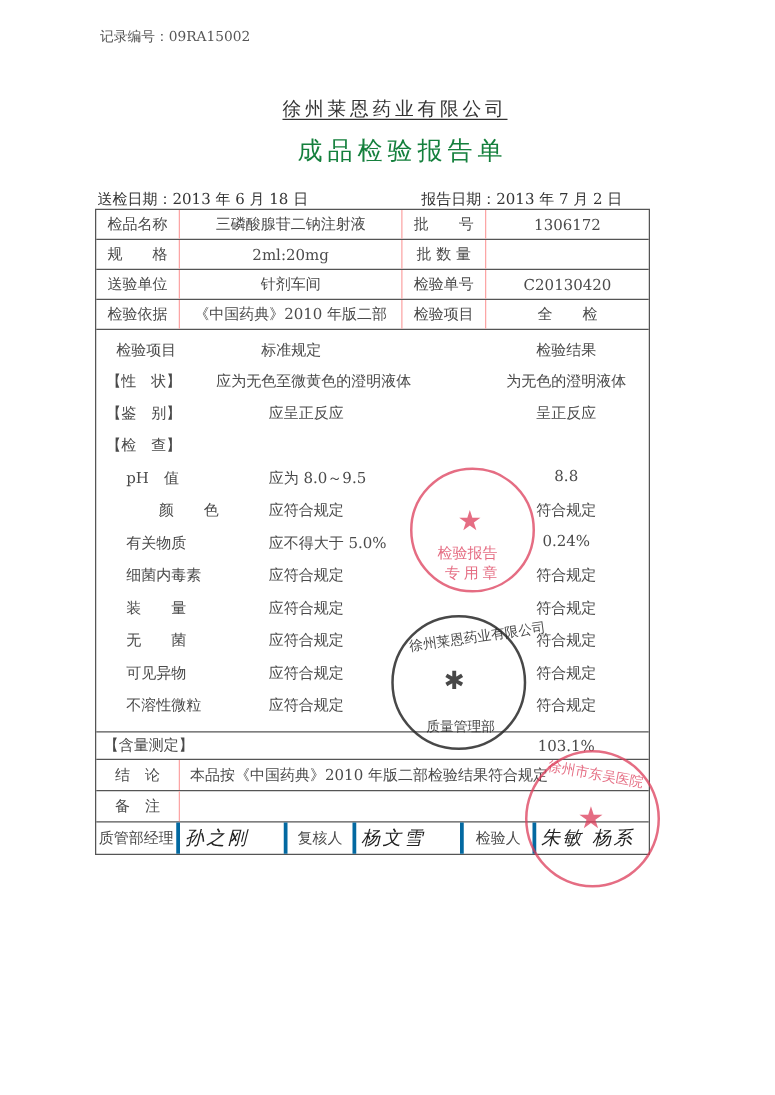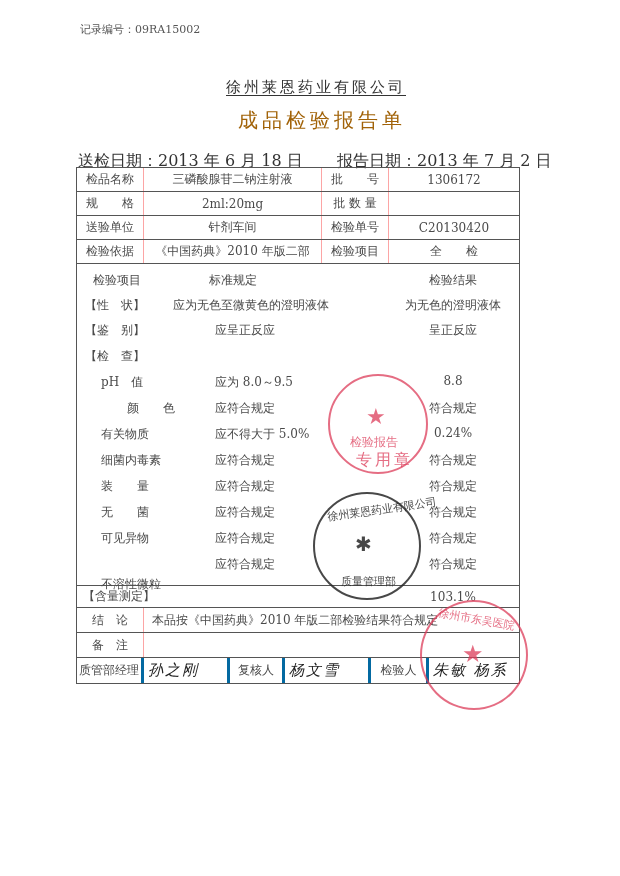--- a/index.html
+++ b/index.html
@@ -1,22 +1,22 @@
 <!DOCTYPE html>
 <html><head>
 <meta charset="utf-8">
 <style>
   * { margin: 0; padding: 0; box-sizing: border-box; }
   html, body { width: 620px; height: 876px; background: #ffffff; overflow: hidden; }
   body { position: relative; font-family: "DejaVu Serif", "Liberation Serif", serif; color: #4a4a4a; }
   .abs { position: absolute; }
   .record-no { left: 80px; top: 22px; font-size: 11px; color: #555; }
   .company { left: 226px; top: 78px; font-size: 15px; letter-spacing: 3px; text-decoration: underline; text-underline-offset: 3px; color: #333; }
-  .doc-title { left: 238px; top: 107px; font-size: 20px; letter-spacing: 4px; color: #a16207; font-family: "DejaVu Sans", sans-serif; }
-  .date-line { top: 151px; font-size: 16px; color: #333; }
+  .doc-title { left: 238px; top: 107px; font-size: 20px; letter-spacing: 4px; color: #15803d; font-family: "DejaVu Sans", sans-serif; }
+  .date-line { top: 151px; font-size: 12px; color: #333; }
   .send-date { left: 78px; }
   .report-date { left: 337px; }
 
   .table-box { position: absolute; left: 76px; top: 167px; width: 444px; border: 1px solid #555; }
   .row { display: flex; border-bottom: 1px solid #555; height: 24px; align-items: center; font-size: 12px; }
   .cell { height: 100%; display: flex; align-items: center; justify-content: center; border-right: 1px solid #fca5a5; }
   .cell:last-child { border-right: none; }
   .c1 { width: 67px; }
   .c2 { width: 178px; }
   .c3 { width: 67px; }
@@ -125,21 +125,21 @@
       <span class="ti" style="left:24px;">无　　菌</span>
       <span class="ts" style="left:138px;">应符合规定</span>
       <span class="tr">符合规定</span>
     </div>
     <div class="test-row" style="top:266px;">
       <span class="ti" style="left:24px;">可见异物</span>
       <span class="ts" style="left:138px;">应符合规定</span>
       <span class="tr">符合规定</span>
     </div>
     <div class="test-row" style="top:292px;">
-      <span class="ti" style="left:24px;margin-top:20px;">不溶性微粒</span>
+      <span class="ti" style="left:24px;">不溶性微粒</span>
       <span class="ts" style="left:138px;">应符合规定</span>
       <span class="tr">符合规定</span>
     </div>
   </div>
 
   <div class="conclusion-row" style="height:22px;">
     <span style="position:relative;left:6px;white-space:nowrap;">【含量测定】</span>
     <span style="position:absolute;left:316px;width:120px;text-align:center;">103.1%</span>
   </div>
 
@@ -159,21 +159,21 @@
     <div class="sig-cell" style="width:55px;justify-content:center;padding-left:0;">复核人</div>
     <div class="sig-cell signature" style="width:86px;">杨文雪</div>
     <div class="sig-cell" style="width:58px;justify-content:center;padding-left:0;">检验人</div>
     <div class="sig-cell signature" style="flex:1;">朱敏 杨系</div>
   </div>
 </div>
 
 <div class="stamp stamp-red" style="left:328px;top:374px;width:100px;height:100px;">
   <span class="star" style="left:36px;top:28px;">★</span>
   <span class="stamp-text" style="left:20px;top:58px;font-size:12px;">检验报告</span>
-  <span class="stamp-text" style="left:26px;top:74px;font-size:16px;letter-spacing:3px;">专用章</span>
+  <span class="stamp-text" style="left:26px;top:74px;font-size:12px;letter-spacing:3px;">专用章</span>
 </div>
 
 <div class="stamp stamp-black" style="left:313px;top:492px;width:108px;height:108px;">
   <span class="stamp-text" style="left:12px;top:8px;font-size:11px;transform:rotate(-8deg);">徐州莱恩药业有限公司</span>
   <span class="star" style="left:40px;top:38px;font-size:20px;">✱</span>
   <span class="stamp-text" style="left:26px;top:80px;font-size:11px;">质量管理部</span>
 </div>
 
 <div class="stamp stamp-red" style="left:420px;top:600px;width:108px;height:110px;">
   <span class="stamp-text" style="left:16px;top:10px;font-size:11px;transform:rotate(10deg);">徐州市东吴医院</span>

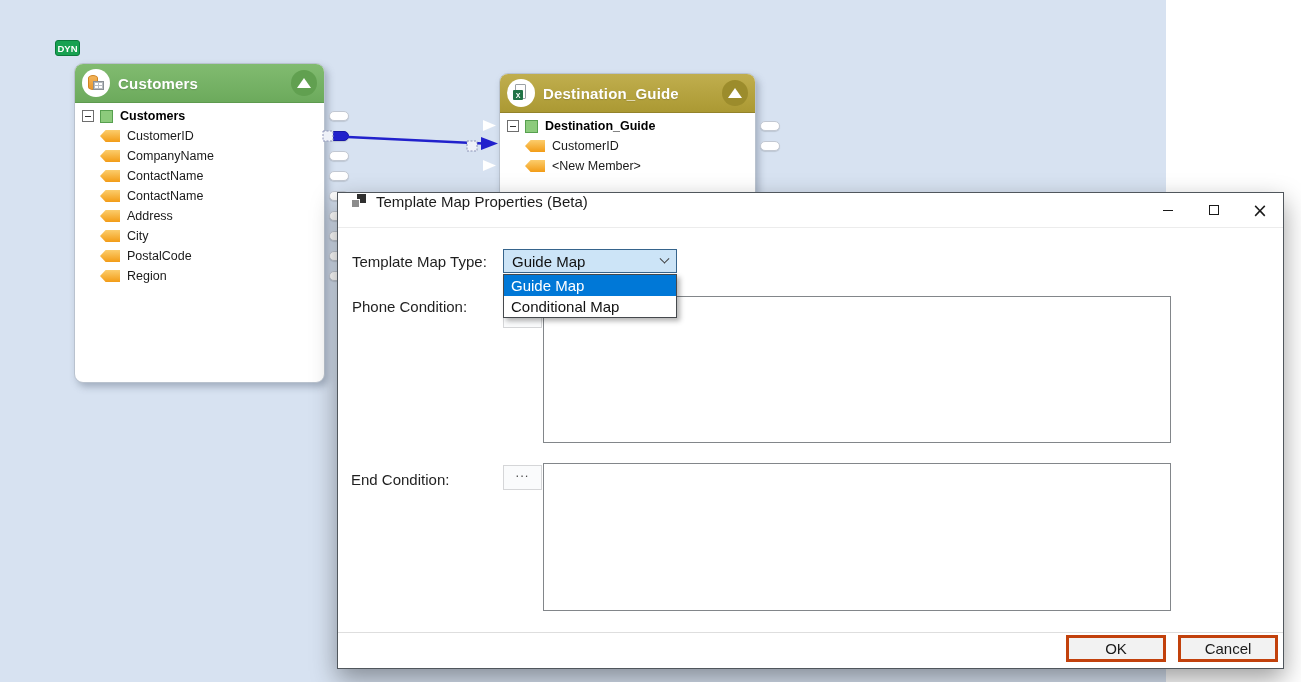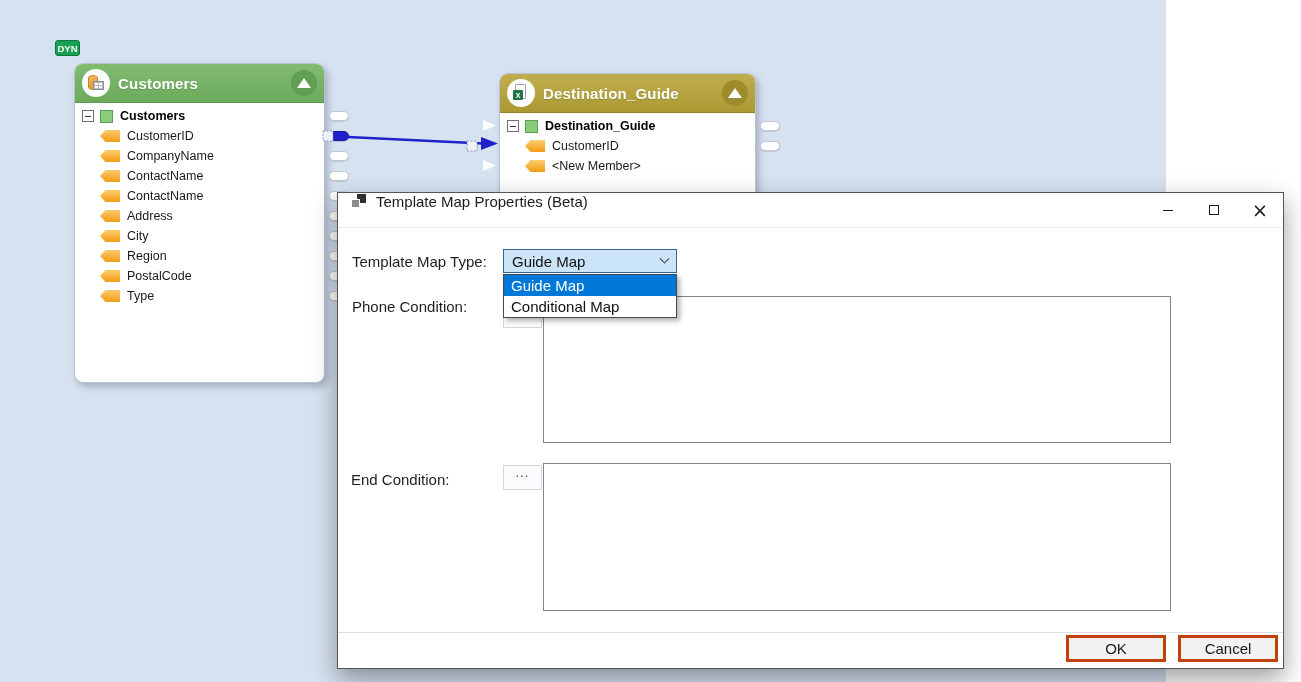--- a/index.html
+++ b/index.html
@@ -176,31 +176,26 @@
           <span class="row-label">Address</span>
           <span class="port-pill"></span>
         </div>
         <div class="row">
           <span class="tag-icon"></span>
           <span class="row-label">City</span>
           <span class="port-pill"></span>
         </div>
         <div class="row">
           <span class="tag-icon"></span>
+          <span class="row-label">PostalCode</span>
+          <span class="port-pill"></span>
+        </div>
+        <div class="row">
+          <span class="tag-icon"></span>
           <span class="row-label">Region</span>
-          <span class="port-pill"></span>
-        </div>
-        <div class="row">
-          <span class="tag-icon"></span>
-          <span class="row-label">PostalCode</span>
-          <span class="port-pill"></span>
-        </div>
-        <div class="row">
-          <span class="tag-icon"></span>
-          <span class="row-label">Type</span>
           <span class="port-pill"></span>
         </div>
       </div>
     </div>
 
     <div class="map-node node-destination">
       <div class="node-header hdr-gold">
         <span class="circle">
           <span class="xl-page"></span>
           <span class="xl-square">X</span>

*EXERCISE REQUIREMENTS*: Would you please copy, word for word, everything above from the line containing "4px; color: #15803d;" down to the line containing "flex; border-bottom: 1px", those two lines included?

*SOLVED EXERCISE*:
+  .doc-title { left: 238px; top: 107px; font-size: 20px; letter-spacing: 4px; color: #15803d; font-family: "DejaVu Sans", sans-serif; }
+  .date-line { top: 151px; font-size: 12px; color: #333; }
   .send-date { left: 78px; }
   .report-date { left: 337px; }
 
   .table-box { position: absolute; left: 76px; top: 167px; width: 444px; border: 1px solid #555; }
   .row { display: flex; border-bottom: 1px solid #555; height: 24px; align-items: center; font-size: 12px; }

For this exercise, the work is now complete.